## Given records
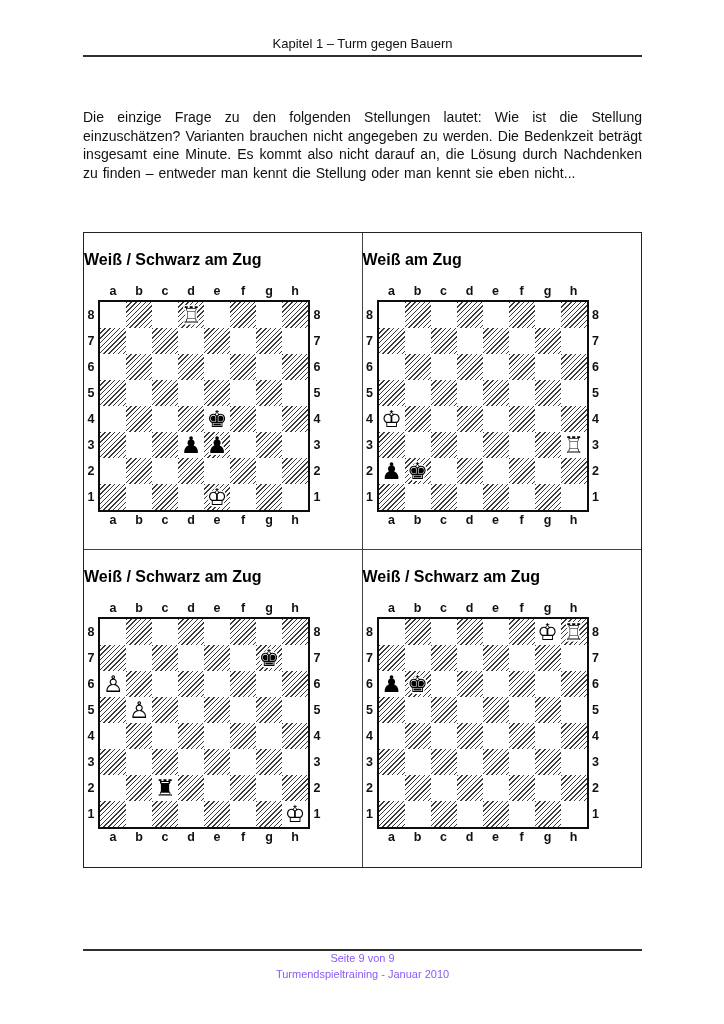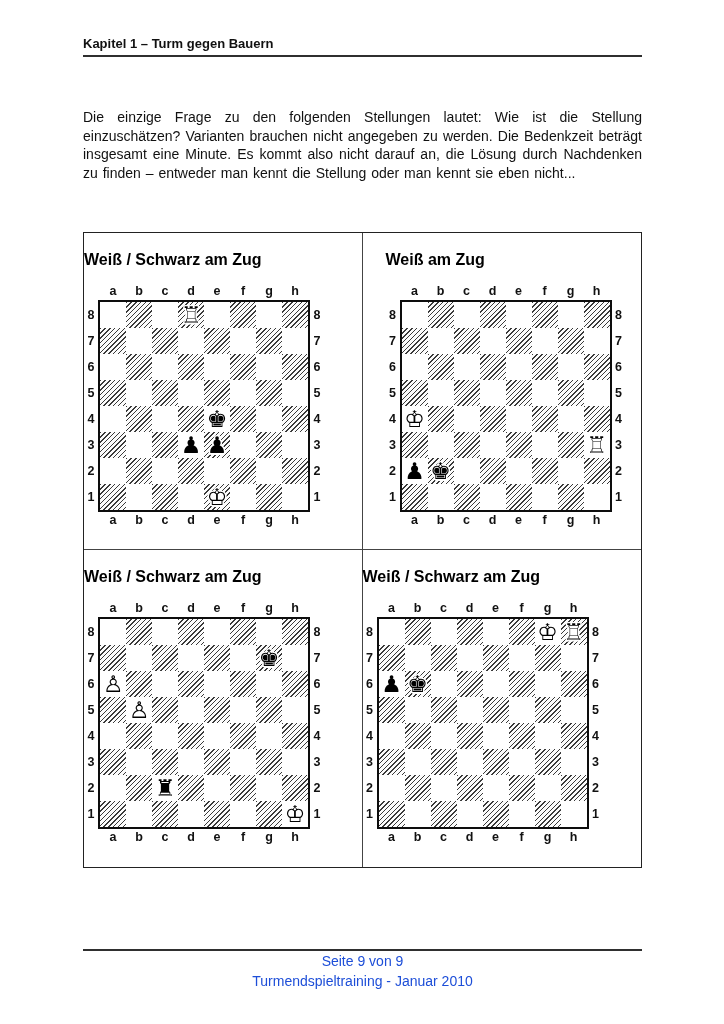"Kapitel 1 – Turm gegen" .running-header { font-weight: bold -> none; text-align: left -> center }
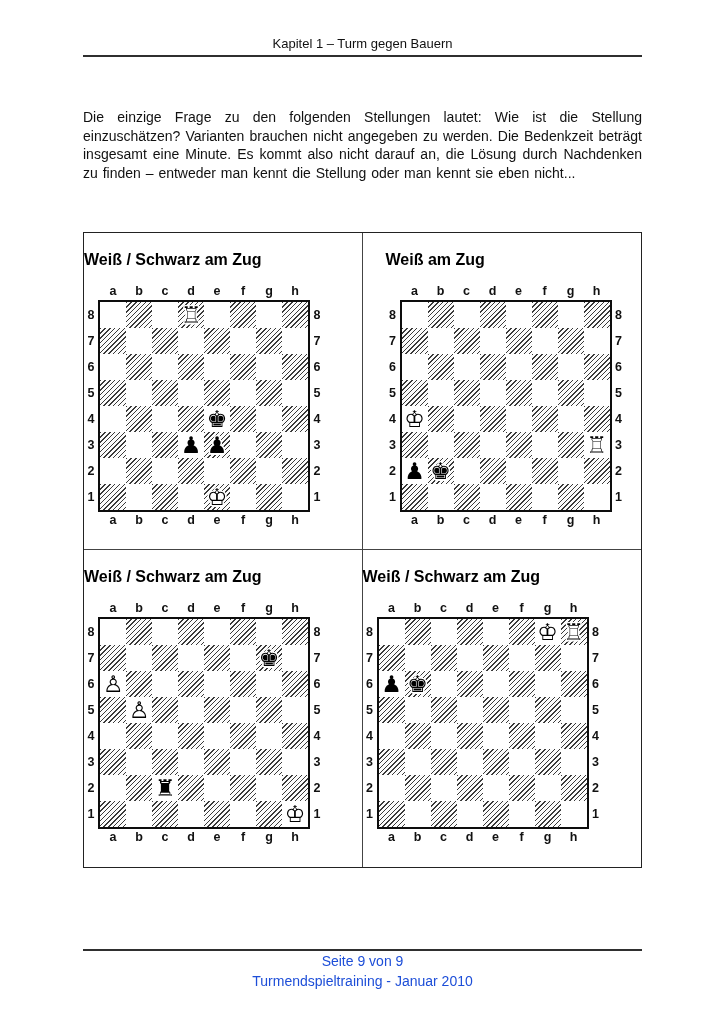"Weiß am Zug" .cell.tr { padding-left: 23px -> none }
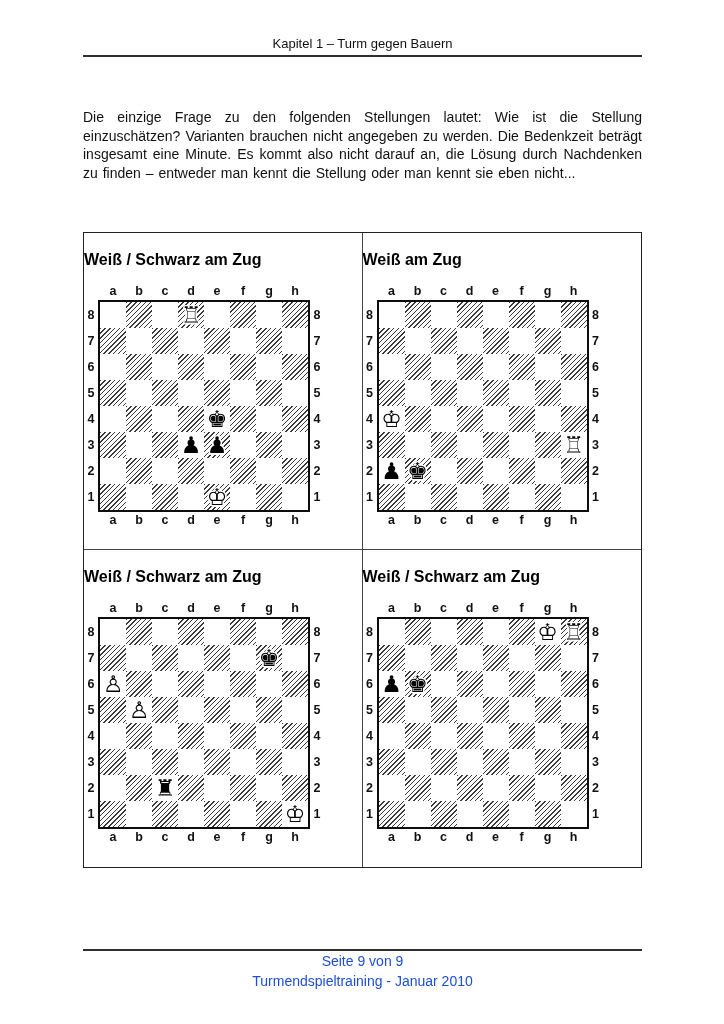"Seite 9 von 9" .footer .f-line { color: #1d4ed8 -> #8b5cf6; font-size: 14px -> 11px }
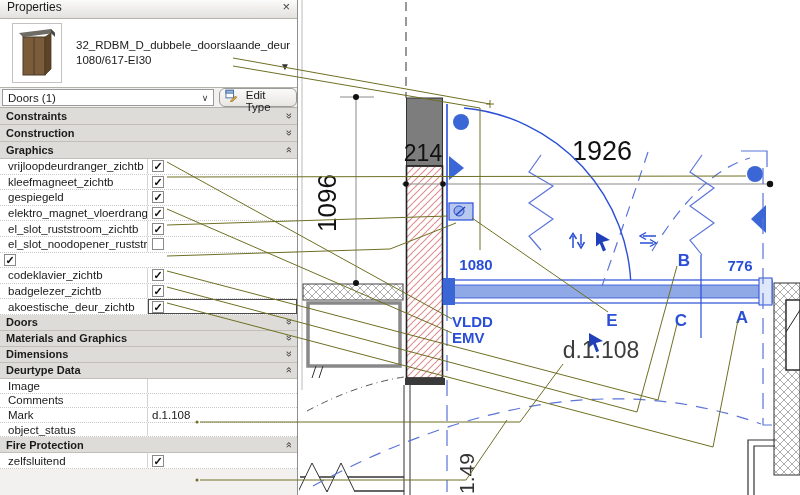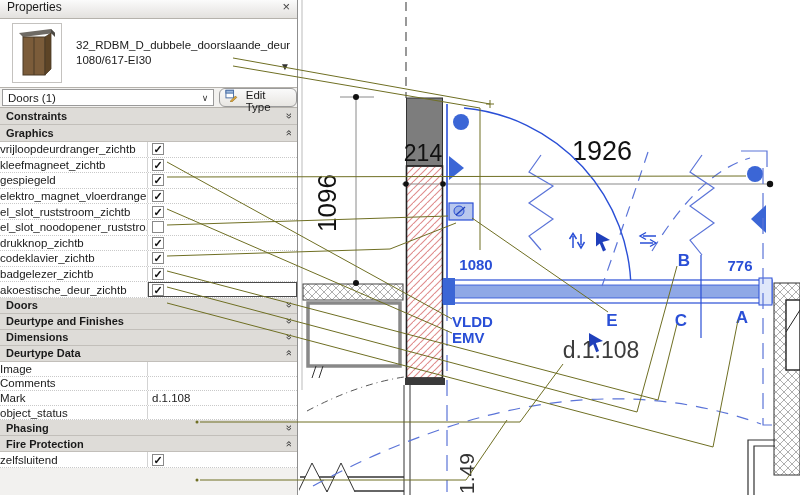"Construction" div.sec { html: none -> <div> <span>Construction</span> <span>«</span> </div> }
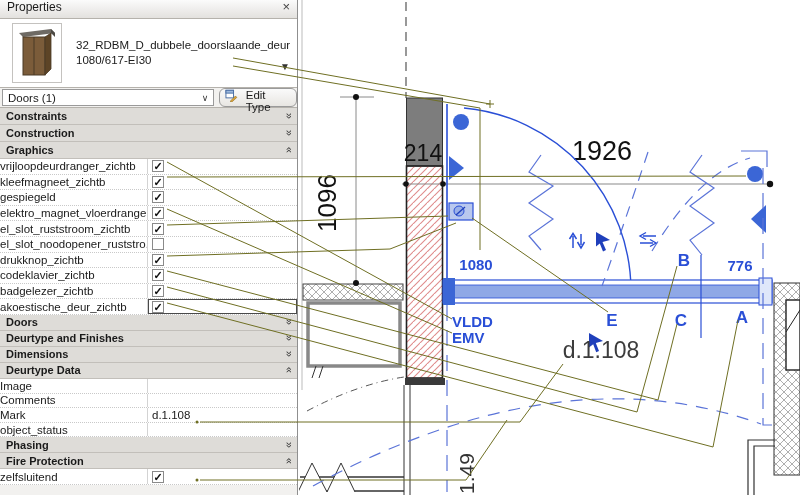"vrijloopdeurdranger_zichtb" .prow .lbl { padding-left: none -> 8px }
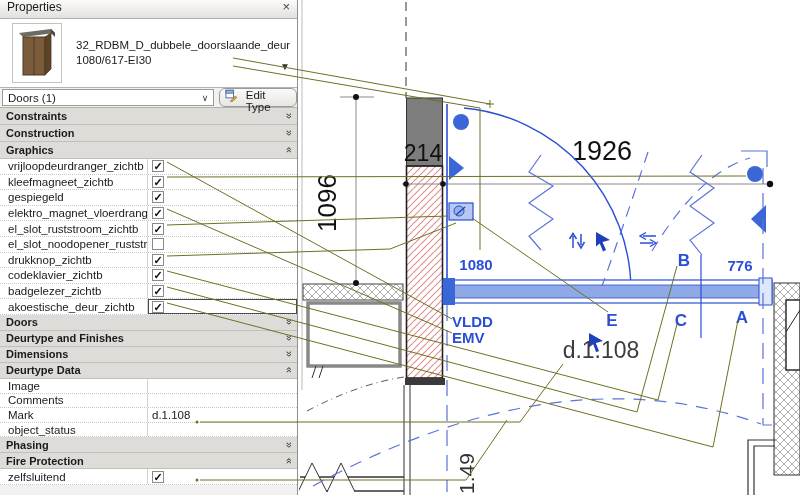"drukknop_zichtb" div.lbl { html: <div>drukknop_zichtb</div> -> none }
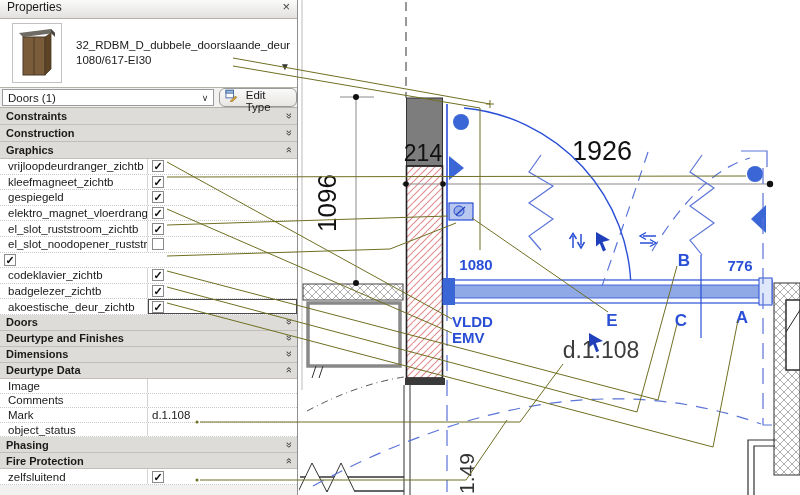"Deurtype and Finishes" span { text: Deurtype and Finishes -> Materials and Graphics }
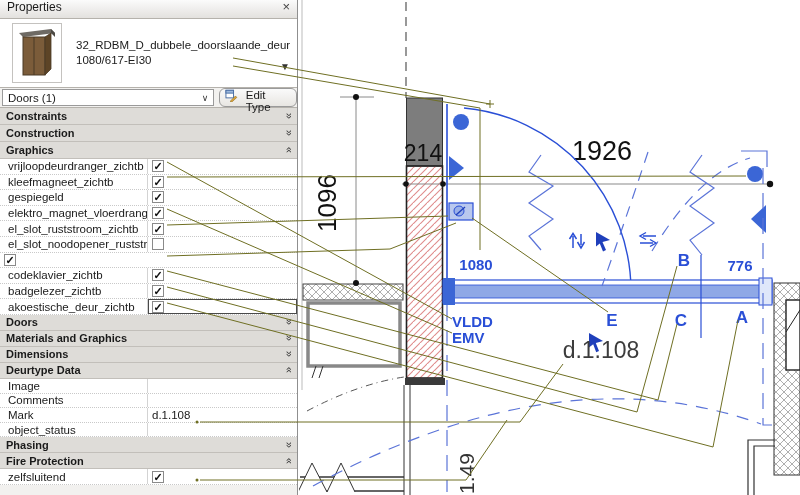"Phasing" div.sec { html: <div> <span>Phasing</span> <span>«</span> </div> -> none }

## Work item
Write the lines from the line containing "text: Deurtype and" through the last line of the data out again exactly, and only those lines; pictures stay out.

## Result for this exercise
"Deurtype and Finishes" span { text: Deurtype and Finishes -> Materials and Graphics }
"Phasing" div.sec { html: <div> <span>Phasing</span> <span>«</span> </div> -> none }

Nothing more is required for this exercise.